* Work task: Extract the lines from the first line of the records below through the line containing "MMTel Enabler Server.", inclusive, and reproduce them exactly as written.

* Provided records:
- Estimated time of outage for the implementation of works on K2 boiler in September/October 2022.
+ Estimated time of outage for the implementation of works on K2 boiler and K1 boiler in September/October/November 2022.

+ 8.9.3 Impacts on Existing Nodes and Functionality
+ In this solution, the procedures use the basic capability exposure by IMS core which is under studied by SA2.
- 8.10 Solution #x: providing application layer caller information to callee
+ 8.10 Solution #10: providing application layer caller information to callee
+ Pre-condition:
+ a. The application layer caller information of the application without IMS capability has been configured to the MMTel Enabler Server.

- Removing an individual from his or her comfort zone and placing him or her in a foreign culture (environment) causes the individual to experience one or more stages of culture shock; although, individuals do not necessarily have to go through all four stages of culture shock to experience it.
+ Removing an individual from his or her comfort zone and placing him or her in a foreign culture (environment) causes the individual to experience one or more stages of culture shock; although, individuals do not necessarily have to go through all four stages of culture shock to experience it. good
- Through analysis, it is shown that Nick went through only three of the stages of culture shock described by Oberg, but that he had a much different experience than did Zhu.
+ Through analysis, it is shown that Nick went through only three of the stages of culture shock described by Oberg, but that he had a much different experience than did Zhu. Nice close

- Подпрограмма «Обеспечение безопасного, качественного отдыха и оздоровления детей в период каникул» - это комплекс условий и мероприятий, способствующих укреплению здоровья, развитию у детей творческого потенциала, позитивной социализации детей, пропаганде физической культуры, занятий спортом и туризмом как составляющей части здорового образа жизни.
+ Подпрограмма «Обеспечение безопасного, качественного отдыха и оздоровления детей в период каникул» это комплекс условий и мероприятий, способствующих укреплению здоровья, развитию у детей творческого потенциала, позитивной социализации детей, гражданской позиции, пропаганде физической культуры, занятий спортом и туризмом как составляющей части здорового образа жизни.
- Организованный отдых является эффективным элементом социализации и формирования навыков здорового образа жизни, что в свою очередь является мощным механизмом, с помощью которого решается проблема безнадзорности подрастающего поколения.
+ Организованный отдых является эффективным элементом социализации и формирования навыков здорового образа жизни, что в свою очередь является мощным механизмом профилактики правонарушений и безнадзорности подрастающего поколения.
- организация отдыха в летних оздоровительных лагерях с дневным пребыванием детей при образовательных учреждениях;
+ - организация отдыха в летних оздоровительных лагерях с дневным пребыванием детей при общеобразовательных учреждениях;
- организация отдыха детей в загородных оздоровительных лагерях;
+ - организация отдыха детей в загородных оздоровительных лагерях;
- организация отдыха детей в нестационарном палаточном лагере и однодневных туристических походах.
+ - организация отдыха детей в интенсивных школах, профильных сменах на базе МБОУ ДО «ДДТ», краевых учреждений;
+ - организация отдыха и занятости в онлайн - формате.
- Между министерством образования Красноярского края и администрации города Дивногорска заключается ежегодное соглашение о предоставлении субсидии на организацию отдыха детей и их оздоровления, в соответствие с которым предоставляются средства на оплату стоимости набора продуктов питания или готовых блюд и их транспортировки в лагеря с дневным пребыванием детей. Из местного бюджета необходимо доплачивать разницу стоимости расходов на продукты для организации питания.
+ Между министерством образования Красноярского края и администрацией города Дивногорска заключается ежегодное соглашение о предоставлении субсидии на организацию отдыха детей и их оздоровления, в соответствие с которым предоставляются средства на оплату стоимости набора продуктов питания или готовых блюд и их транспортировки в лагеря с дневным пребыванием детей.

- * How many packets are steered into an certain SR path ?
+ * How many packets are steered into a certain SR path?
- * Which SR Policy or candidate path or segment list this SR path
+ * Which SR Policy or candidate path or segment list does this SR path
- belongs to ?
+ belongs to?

* Response box:
- Estimated time of outage for the implementation of works on K2 boiler in September/October 2022.
+ Estimated time of outage for the implementation of works on K2 boiler and K1 boiler in September/October/November 2022.

+ 8.9.3 Impacts on Existing Nodes and Functionality
+ In this solution, the procedures use the basic capability exposure by IMS core which is under studied by SA2.
- 8.10 Solution #x: providing application layer caller information to callee
+ 8.10 Solution #10: providing application layer caller information to callee
+ Pre-condition:
+ a. The application layer caller information of the application without IMS capability has been configured to the MMTel Enabler Server.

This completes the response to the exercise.